Start of RECORDS FOR THIS EXERCISE
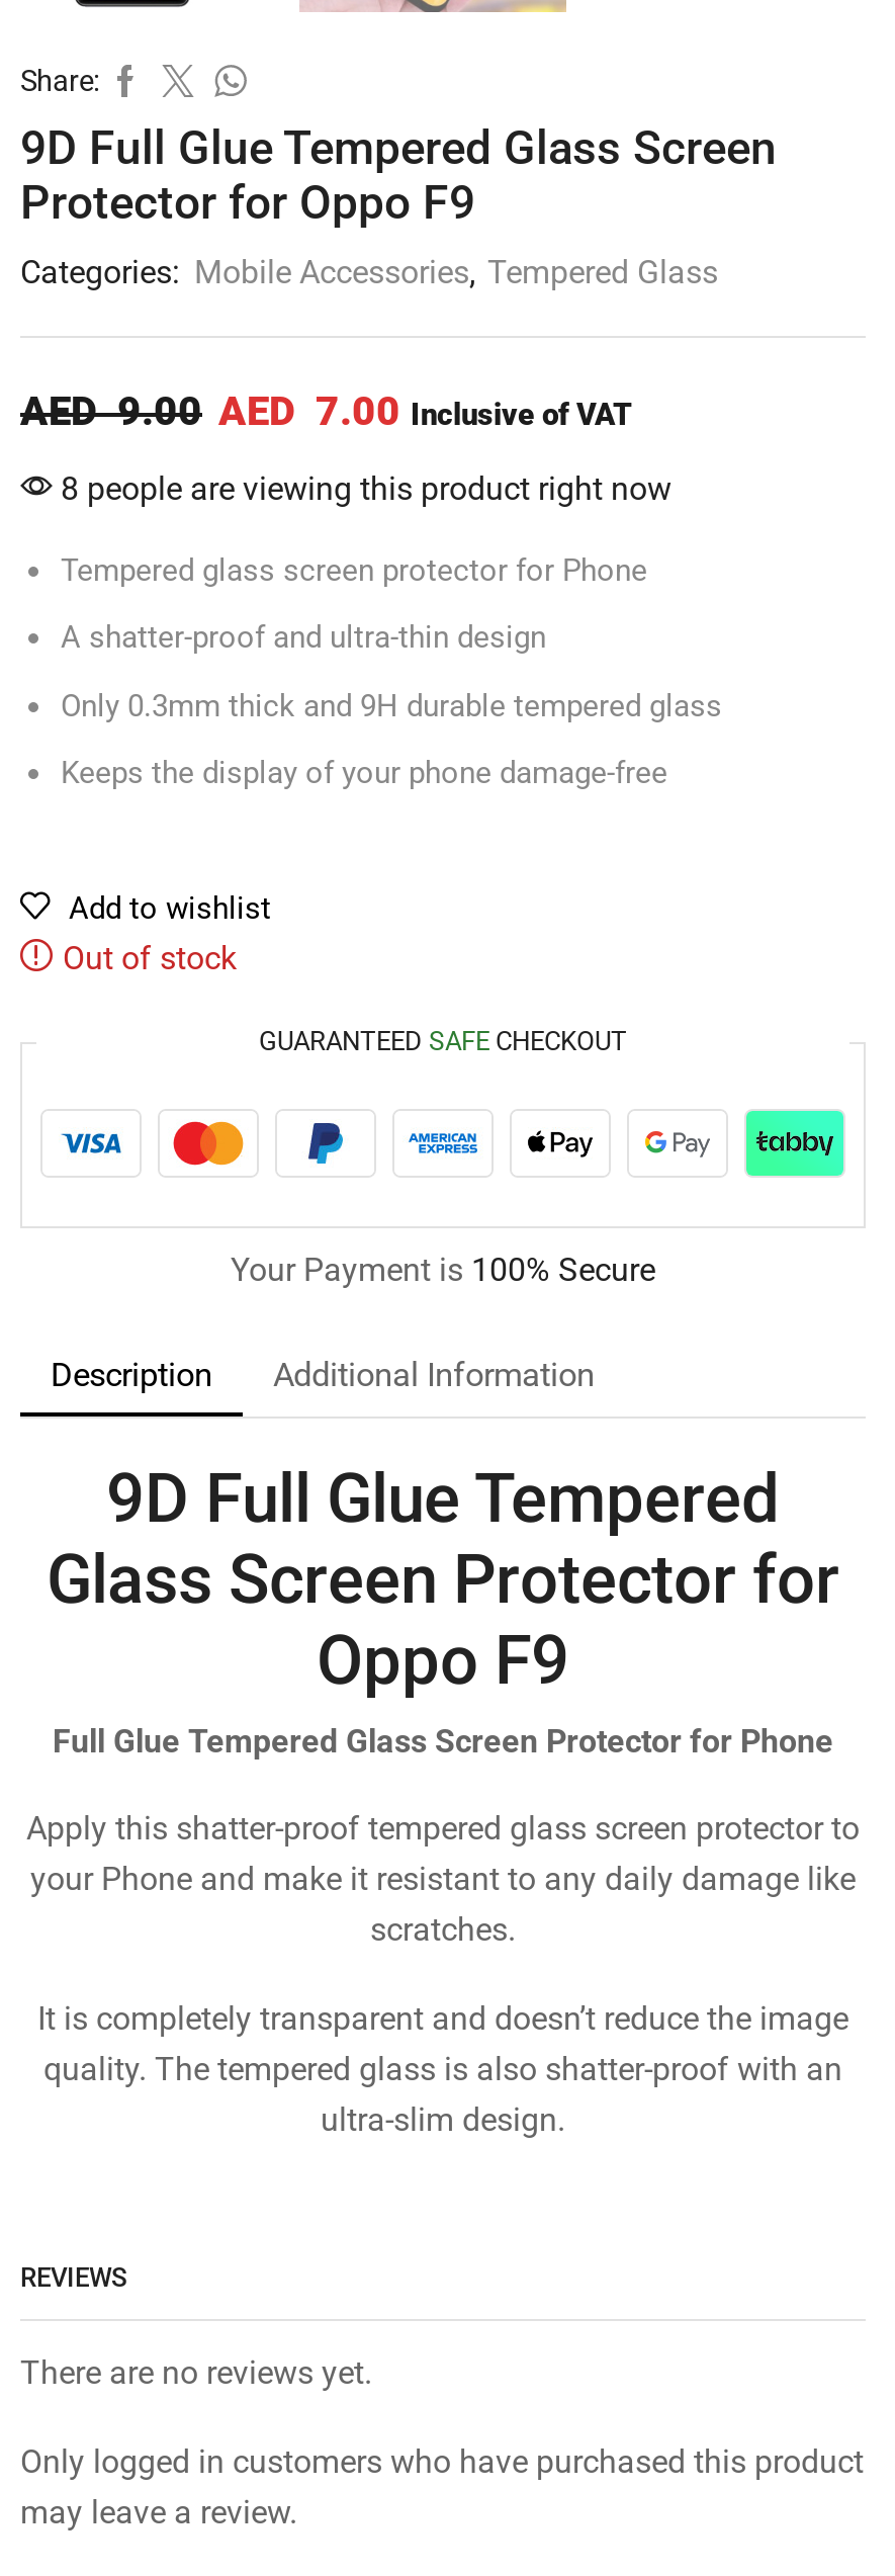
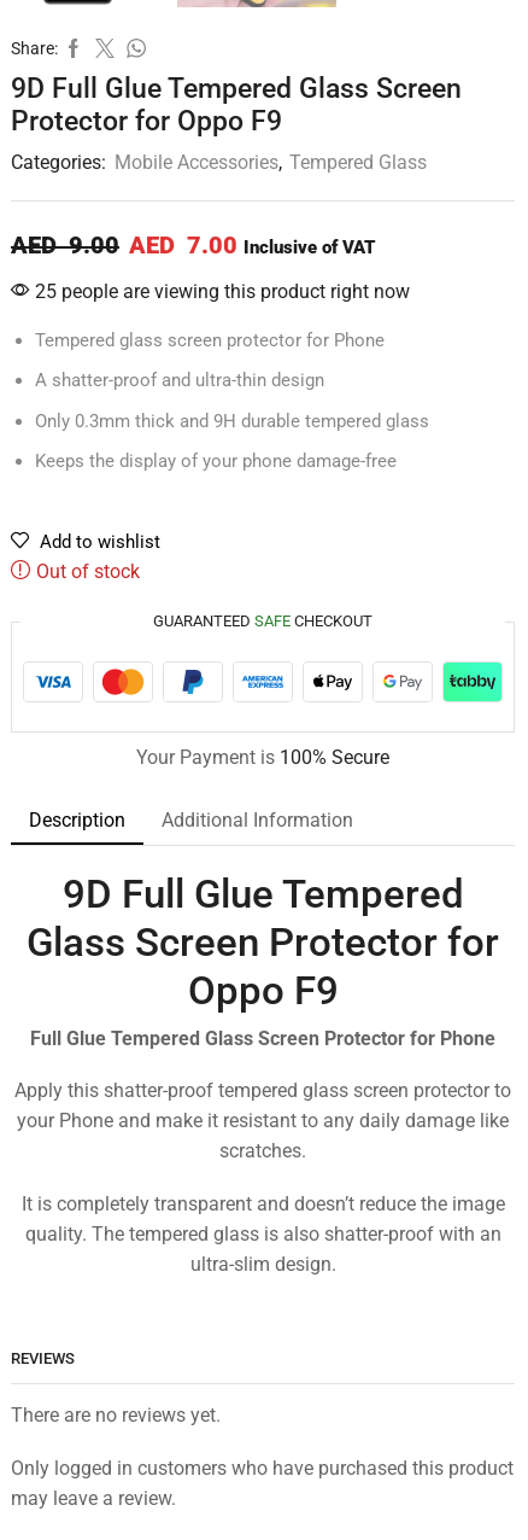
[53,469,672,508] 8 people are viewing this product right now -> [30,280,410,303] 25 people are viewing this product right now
End of RECORDS FOR THIS EXERCISE
Start of RECORDS FOR THIS EXERCISE
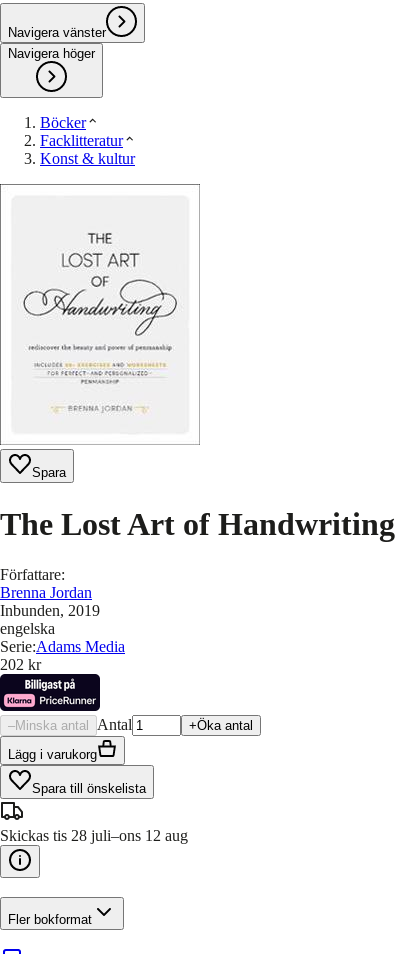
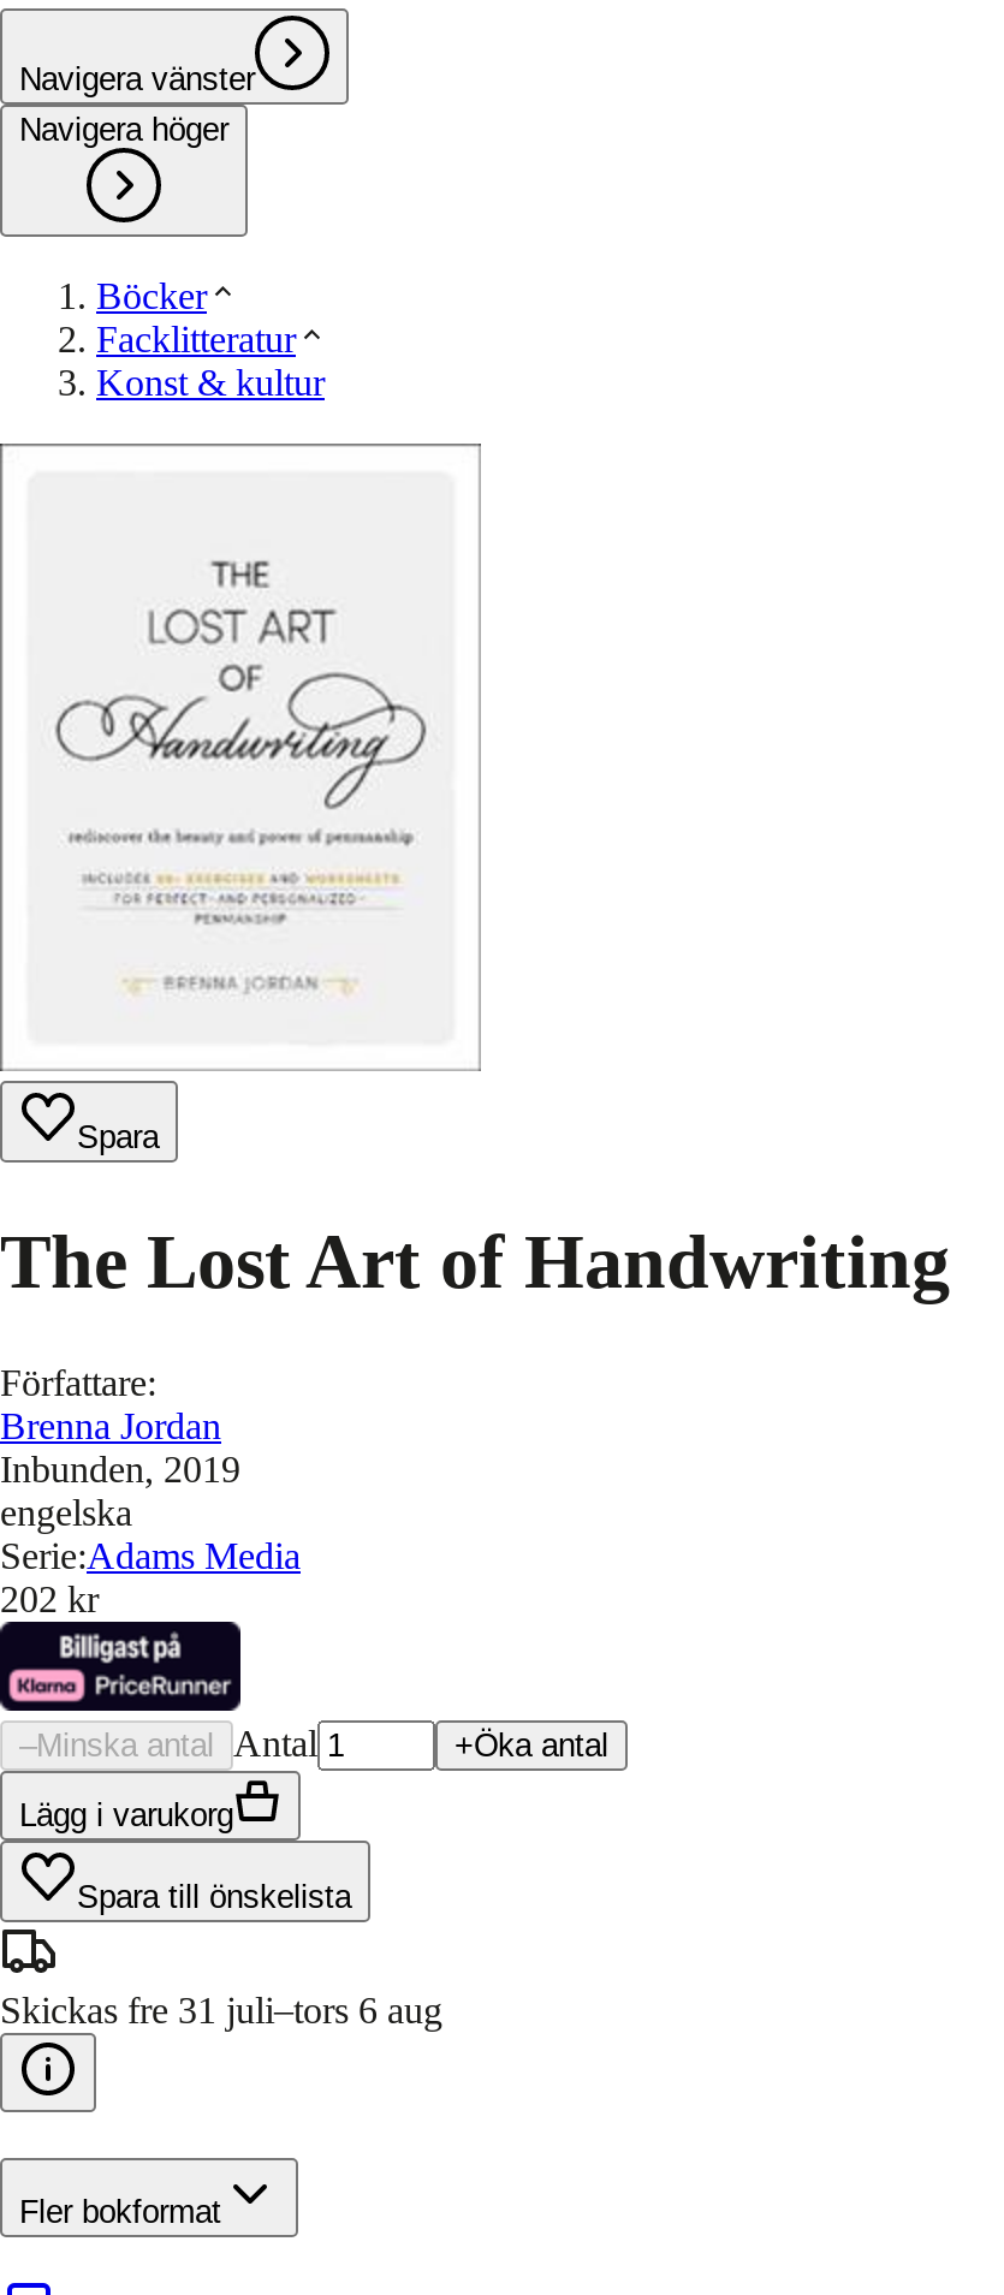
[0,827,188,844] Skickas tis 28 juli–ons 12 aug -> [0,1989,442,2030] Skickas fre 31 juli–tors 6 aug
End of RECORDS FOR THIS EXERCISE
Start of RECORDS FOR THIS EXERCISE
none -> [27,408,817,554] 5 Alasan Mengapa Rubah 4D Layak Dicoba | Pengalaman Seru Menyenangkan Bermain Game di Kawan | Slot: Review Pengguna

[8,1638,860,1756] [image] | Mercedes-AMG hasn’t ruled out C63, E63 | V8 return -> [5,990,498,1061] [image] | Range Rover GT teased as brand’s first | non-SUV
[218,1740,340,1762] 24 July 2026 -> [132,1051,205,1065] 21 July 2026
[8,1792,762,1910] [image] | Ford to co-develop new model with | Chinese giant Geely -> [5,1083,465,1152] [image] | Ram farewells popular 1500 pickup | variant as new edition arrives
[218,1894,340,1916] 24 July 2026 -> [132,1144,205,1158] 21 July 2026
End of RECORDS FOR THIS EXERCISE
▶ EXERCISE BRIEF
Within the listing above, extract exactly the lines from the line with "[8,1638,860,1756] [image] |" to the line with "[218,1894,340,1916] 24 July", the two named lines included, and no others.

▶ OUTPUT BELOW
[8,1638,860,1756] [image] | Mercedes-AMG hasn’t ruled out C63, E63 | V8 return -> [5,990,498,1061] [image] | Range Rover GT teased as brand’s first | non-SUV
[218,1740,340,1762] 24 July 2026 -> [132,1051,205,1065] 21 July 2026
[8,1792,762,1910] [image] | Ford to co-develop new model with | Chinese giant Geely -> [5,1083,465,1152] [image] | Ram farewells popular 1500 pickup | variant as new edition arrives
[218,1894,340,1916] 24 July 2026 -> [132,1144,205,1158] 21 July 2026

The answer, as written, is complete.